See below snapshot of suspend to ram(mem) on my 8 CPU arm64 based board.

[312598.137531] Disabling non-boot CPUs ...
[312598.148144] psci: CPU1 killed (polled 1 ms)
[312598.159869] psci: CPU2 killed (polled 1 ms)
[312598.173832] psci: CPU3 killed (polled 1 ms)
[312598.187163] psci: CPU4 killed (polled 1 ms)
[312598.198006] psci: CPU5 killed (polled 1 ms)
[312598.208013] psci: CPU6 killed (polled 1 ms)
[312598.221245] psci: CPU7 killed (polled 1 ms)
[312598.237688] Enabling non-boot CPUs ...
[312598.245217] CPU1 is up
[312598.251017] CPU2 is up
[312598.257171] CPU3 is up
[312598.263882] CPU4 is up
[312598.271030] CPU5 is up
[312598.285948] CPU6 is up
[312598.291120] CPU7 is up

In case of suspend to disk, I believe its the same. I don't have any board which supports suspend to disk
or hibernation but looking at the code (kernel/power/hibernate.c -> pm_sleep_disable_secondary_cpus()),
it just disables non-boot cpus.

I hope I have covered your doubts regarding CPU PM and hotplug scenarios here?

Now coming to another reason which I mentioned before about this feature being used for early
SoC bringups, it is so early in the bringup stage that we don't even have any bootloaders/bootchain
involved which handles CPU PM states, meaning PSCI handlers for suspend and resume are not even
present at the time and we just have kernel loading directly from RAM. I mean at that stage we don't
even have a working debug UART which is why we use DCC and PM support is usually far away at that
stage.

> I still feel this should all be handled in userspace.

How would userspace take care of this problem with CPU hotplug? We can't open 100s of CPU T32 (JTAG tool)
windows, attach each of them and open DCC terminals initially so that userspace tool would be able to somehow
automagically migrate the messages on to different CPU when the current CPU goes offline? How would that work?
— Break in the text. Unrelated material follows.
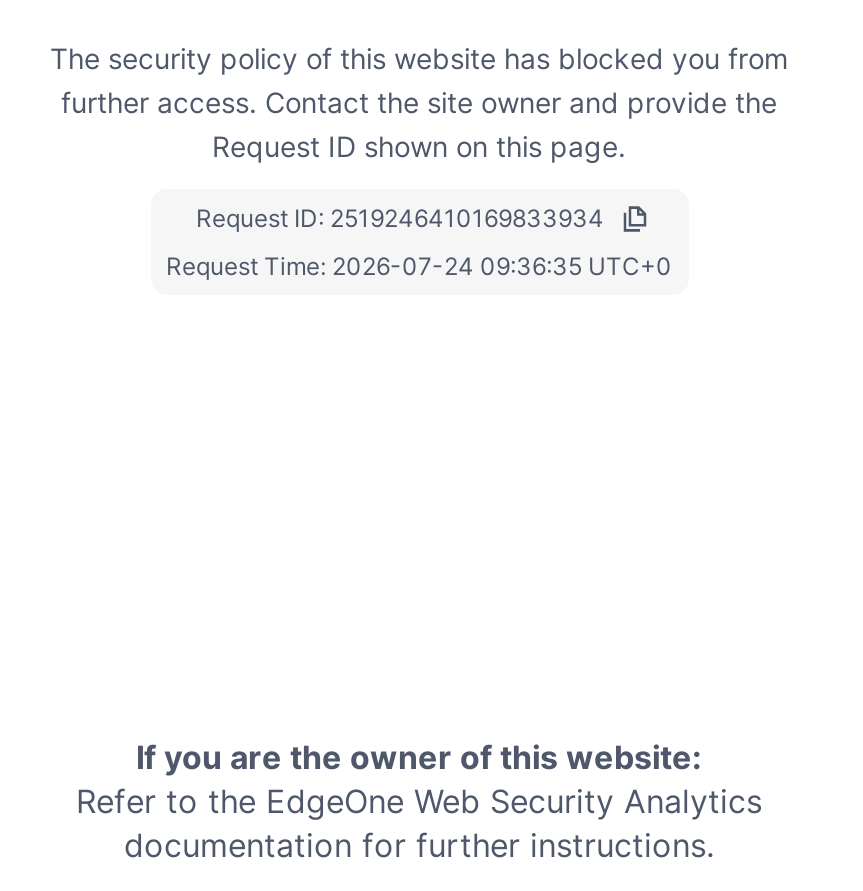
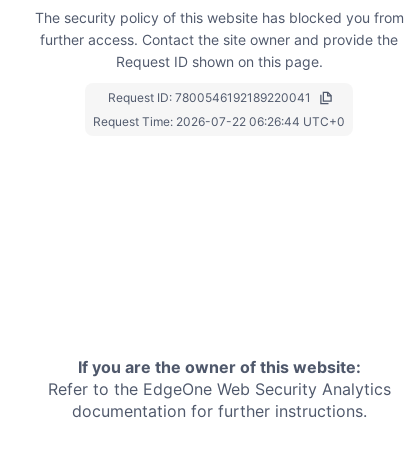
- Request ID: 2519246410169833934
+ Request ID: 7800546192189220041

- Request Time: 2026-07-24 09:36:35 UTC+0
+ Request Time: 2026-07-22 06:26:44 UTC+0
> Especially given the problems that this patch is having with being
> tested properly :(
>
> thanks,
>
> greg k-h

Hmm, I did test this version and reported the bug myself and posted a new version. As you know, these debug
configs (lock) are not present in default defconfig, so it went unnoticed, but have now enabled them for all the
future revisions of the patch.

Thanks,
Sai